Why most people get zero results from stress management and anti-anxiety work.

“So how do you keep yourself calm with all this happening in the world?”

Someone asked me that at an HR and culture breakfast this morning.

The war in Ukraine. The Middle East. The difficulty of getting home, communicating with people you love. (Being half Ukrainian half Russian, living in South Africa, traveling back home through the Middle East)

“I do the same thing I teach my clients to do — I practice focus control.”

When my mind goes into the worry space, I ask myself this question: Is this something I can actually control or influence right now?

No.

So I visualize my attention — my focus — like a ball of spotlight inside my head. And I deliberately move it.

Away from the worry. Toward my agency.

Toward the things I can actually work on, improve, build. The things that move my life forward.

Away from war and how I’m gonna fly back home to here, now, doing the work that grows my business, creates more opportunity and positive impact in the world.

“Yes, I do this, but my mind still worries, even when I know all of that.”

Yes. It does.

And then you shift your focus again. And again. And again.

And then you get better.

You spend less time worrying and more time in your life. Where you can do and experience things.

Just like experienced meditators.

Their minds still wander.

Every single time.

The difference is they’ve gotten good at catching it and returning. To here. To now. To what is.


At breakfast, my new friend and I kept circling back to the same thing: the knowing-doing gap.

We all have it. In different areas of our work and life. To different degrees.

But nowhere does it cost more than in leadership and organizational development.

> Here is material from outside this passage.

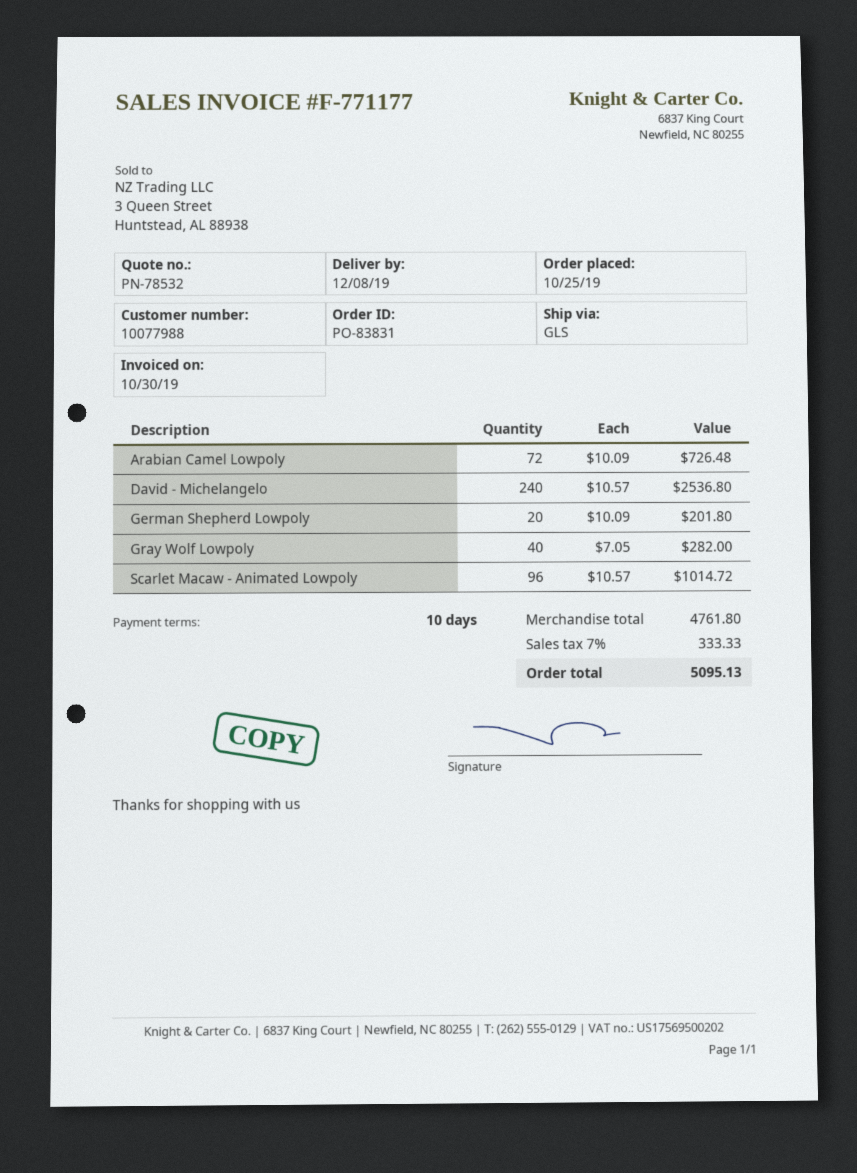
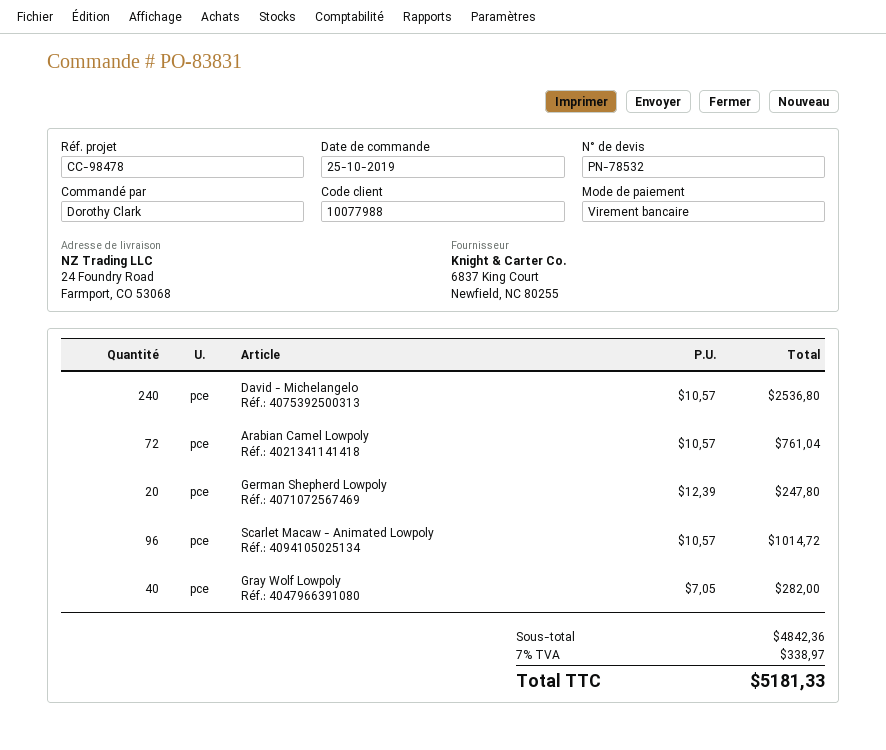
Arabian Camel Lowpoly: 72 x 10.09 = 726.48 -> 72 x 10.57 = 761.04
German Shepherd Lowpoly: 20 x 10.09 = 201.80 -> 20 x 12.39 = 247.80
subtotal: 4761.80 -> 4842.36
tax: 7% = 333.33 -> 7% = 338.97
total: 5095.13 -> 5181.33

Workshops get booked. Frameworks get learned. Thousands of rands and dollars spend. Insight happens in the room. And then Monday arrives, and very little of it makes it into consistent behavior.

Knowing ≠ doing.

And all the results live in the doing.

You can know everything there is to know about nutrition. Read every book. Follow every expert. And still just marginally change your health.

Same with leadership.

Understanding what great, people-centered leadership looks like gives you almost nothing. Unless it becomes a daily practice people adopt. Something people do daily, in the room, in the moments that matter.


Over to you, dear reader,

Where in your life, or your work, do you keep chasing the next insight, the next course, the next framework... when consistently doing what you already know would bring you far more?